- [Exercise aim]:
Below are some records. Return exactly the lines from the one containing "min-width: 42px;" through the one containing "letter-spacing: -0.1px;", both included, and only those.

(Web page revision data)
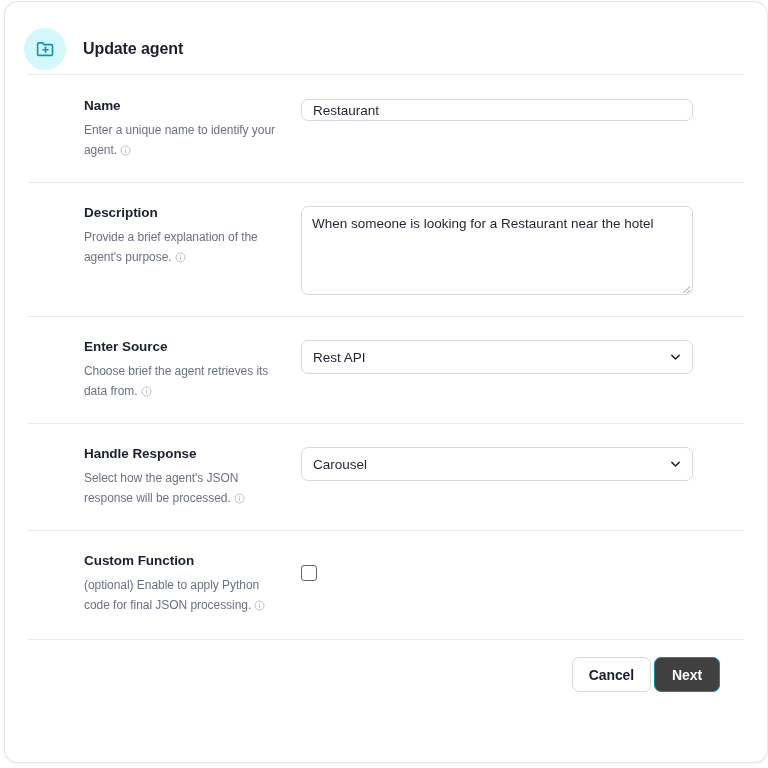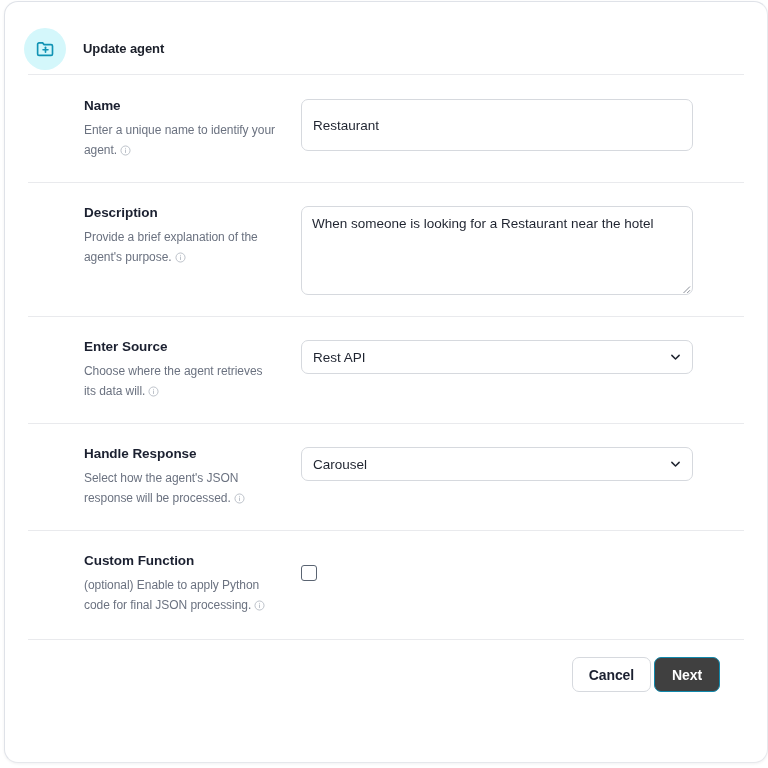--- a/index.html
+++ b/index.html
@@ -50,21 +50,21 @@
     height: 42px;
     min-width: 42px;
     border-radius: 50%;
     background: #d4f7fb;
     display: flex;
     align-items: center;
     justify-content: center;
   }
   .header-icon-wrap svg { display: block; }
   .modal-title {
-    font-size: 13px;
+    font-size: 16px;
     font-weight: bold;
     color: #1b1f2a;
     letter-spacing: -0.1px;
     line-height: 1;
   }
 
   
   .modal-body {
     padding: 0 23px 0 23px;
   }
@@ -115,21 +115,21 @@
   .info-icon svg { display: block; }
 
   .field-control {
     flex: 1;
     padding-top: 1px;
   }
 
   
   .text-input {
     width: 392px;
-    height: 52px;
+    height: 22px;
     border: 1px solid #d6d9de;
     border-radius: 7px;
     padding: 0 11px;
     font-family: "Liberation Sans", sans-serif;
     font-size: 13.5px;
     color: #1f2430;
     background: #ffffff;
     outline: none;
     display: block;
   }
@@ -286,21 +286,21 @@
             </span>
           </div>
         </div>
       </div>
 
       <div class="divider"></div>
 
       <div class="form-row row-datasource">
         <div class="field-labels">
           <div class="field-title">Enter Source</div>
-          <div class="field-help"><span>Choose where the agent retrieves its data will.</span><span class="info-icon"><svg width="11" height="11" viewBox="0 0 16 16" fill="none" stroke="#b5bac3" stroke-width="1.3">
+          <div class="field-help"><span>Choose brief the agent retrieves its data from.</span><span class="info-icon"><svg width="11" height="11" viewBox="0 0 16 16" fill="none" stroke="#b5bac3" stroke-width="1.3">
                   <circle cx="8" cy="8" r="6.6"></circle>
                   <line x1="8" y1="7.2" x2="8" y2="11" stroke-linecap="round"></line>
                   <circle cx="8" cy="4.8" r="0.75" fill="#b5bac3" stroke="none"></circle>
                 </svg></span></div>
         </div>
         <div class="field-control">
           <div class="select-wrap">
             <select class="select-input">
               <option>Rest API</option>
             </select>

- [Exercise answer]:
     min-width: 42px;
     border-radius: 50%;
     background: #d4f7fb;
     display: flex;
     align-items: center;
     justify-content: center;
   }
   .header-icon-wrap svg { display: block; }
   .modal-title {
-    font-size: 13px;
+    font-size: 16px;
     font-weight: bold;
     color: #1b1f2a;
     letter-spacing: -0.1px;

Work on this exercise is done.